Imagino que se pasaría las horas contando los minutos, igual que se habrá pasado los días contando las horas. No sé cuántos años lleva en el taxi, desde que la reconversión industrial le dio la patada a Astilleros y, de rebote, a toda la ciudad que vivía a su costa.
Tuvo suerte, y él lo reconoce, o la previsión, ya en los años setenta, de tener preparado el carnet de conducir ("de primera especial", como se decía) por si algún día se torcían las cosas, como se torcieron. Cambió el soplete por el volante, y ahí aguantó, a pie de parada, un año tras otro.
Hasta anteayer, que le tocó la hora de jubilarse. Como unas castañuelas, desde el verano. Será porque se ve, como yo lo veo, todavía joven.

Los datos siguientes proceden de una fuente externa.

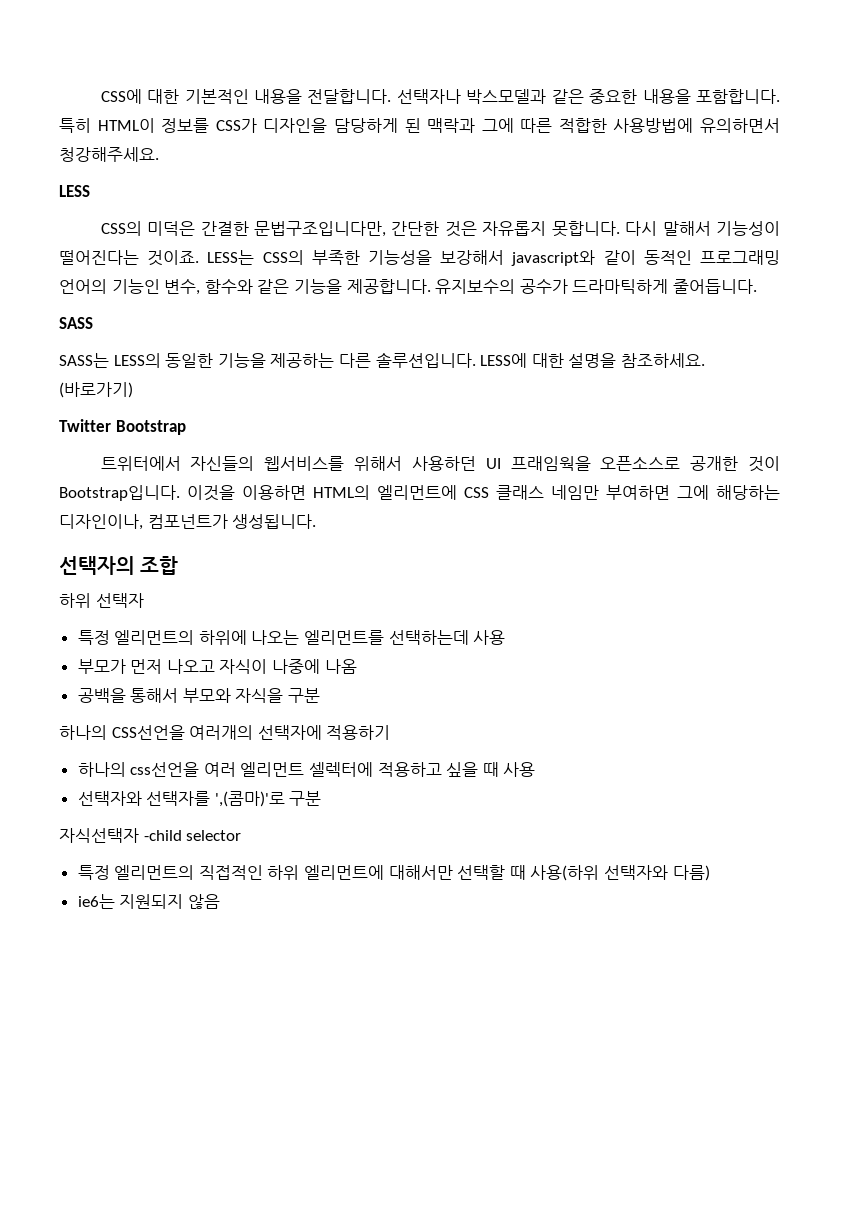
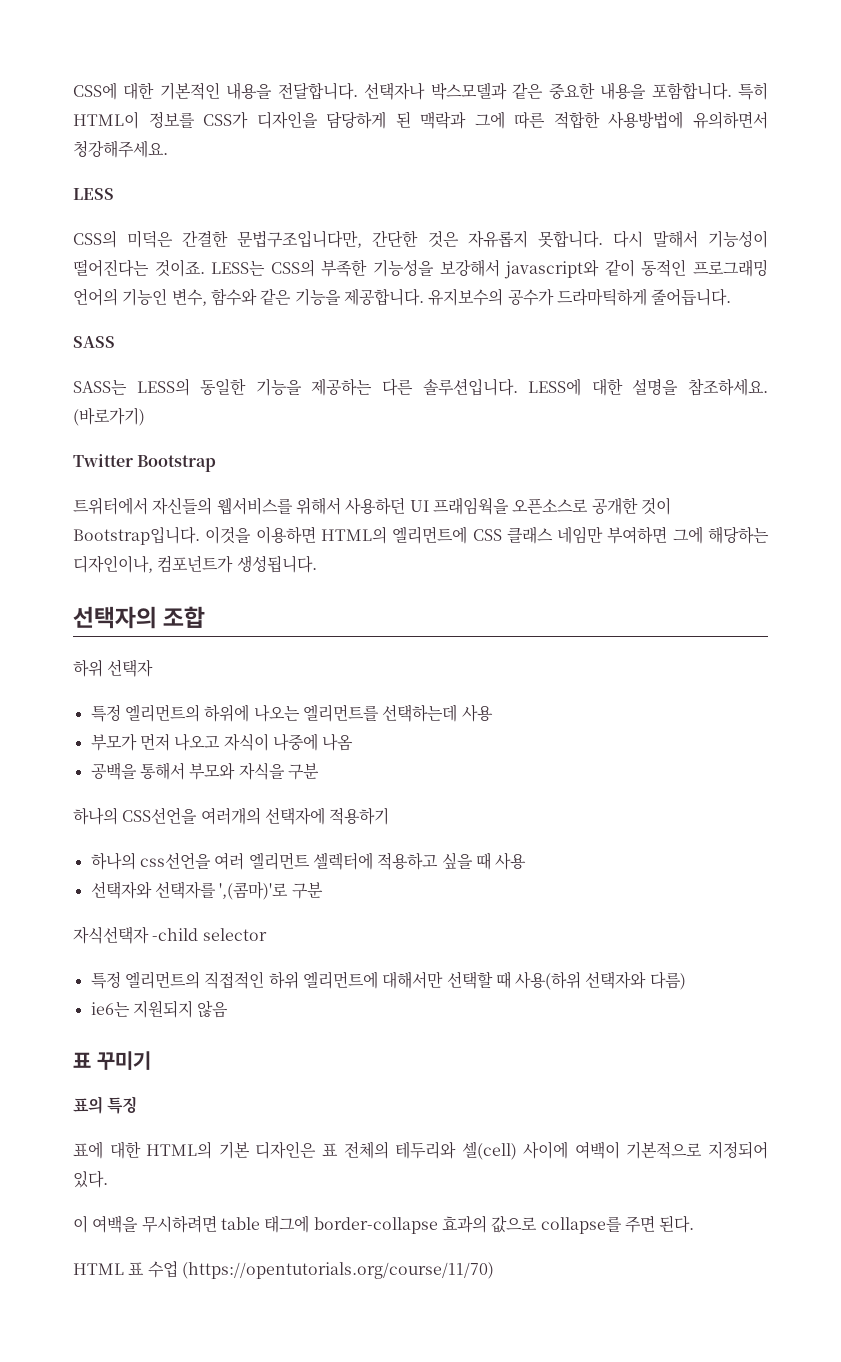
(220, 901) none -> [73,1051,151,1070] [73,1096,138,1114] [73,1141,768,1160] [73,1170,108,1188] [73,1215,695,1234] [73,1261,494,1279] // 표 꾸미기 // 표의 특징 // 표에 대한 HTML의 기본 디자인은 표 전체의 테두리와 셀(cell) 사이에 여백이 기본적으로 지정되어 있다. // 이 여백을 무시하려면 table 태그에 border-collapse 효과의 값으로 collapse를 주면 된다. // HTML 표 수업 (https://opentutorials.org/course/11/70)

Y el último día, por la tarde-noche, mientras espera en la parada, un señor que se le sube al taxi. Y le pide que lo lleve, desde el Corte Inglés, hasta Puerto Real. Dicho y hecho, usted manda, jefe. El trayecto, imagino, entre charlas (los taxistas son sabios, charlatanes y por desgracia algo reaccionarios). Llegan al sitio, y el cliente le pide que lo espere, que no tarda nada. Dicho y hecho, usted manda, jefe. Le invita el cliente a tomarse una cervecita en el bar, mientras espera, pero él lo rechaza: tengo que conducir de vuelta, y no está la cosa para tener que soplar luego a la benemérita. Pues me espera aquí. Dicho y hecho, usted manda, jefe.
Tarda el cliente unos pocos minutos que él invierte en eso tan prosaico que es cortarse las uñas. Por fin, vuelve. Se monta en el coche, y todavía no han arrancado cuando aparecen dos hombres, placa y pistola en mano. Quedan ustedes detenidos, acompáñennos a la comisaría.
La leche en polvo. Sin que el taxista lo sepa, ni lo sospeche, el cliente ha bajado de un barco o trabaja para quienes han bajado de un barco y ha ido hasta Puerto Real en busca de droga. La policía le dice al taxista, entre sonrisas, que los vienen siguiendo desde el Corte Inglés. Porque el cliente, que debe ser algo lelo, ha tenido el detalle de preguntar allí en la puerta del centro comercial, a un señor que había allí mismo, dónde podía comprar coca, o lo que fuera. El señor se lo ha dicho, amablemente, y el cliente pilla el taxi y se pone en marcha, sin pararse a pensar cómo un señor al azar sabe dónde aprovisionarse de farlopa... ni darse cuenta de que está hablando con un policía de paisano que da el aviso en cuanto el otro se gira y monta en el taxi.
Les toman declaración y el apurado cliente queda detenido. El taxista no da crédito a lo que está pasando. La policía le dice que no se preocupe, que saben que no tiene nada que ver, que son los azares del destino. Y le expenden un papel donde lo exoneran de todo, imagino que su declaración jurada, que él dice que va a enmarcar, porque hoy, precisamente hoy, o más bien ayer, desde hace unos minutos, era su último día en el trabajo. De buen humor, la policía se ofrece a sellarlo, para que lo conserve en ese marco prometido.
Apurado, el cliente le pregunta qué le debe por la carrera. Con sorna y con un peso enorme quitado de encima, el taxista ya jubilado, mi tío por más señas, le dice que para qué, que si le tiene que cobrar las horas que lleva el taxímetro en marcha no va a tener dinero para pagar luego la fianza.
Y se volvió a casa, tres veces libre.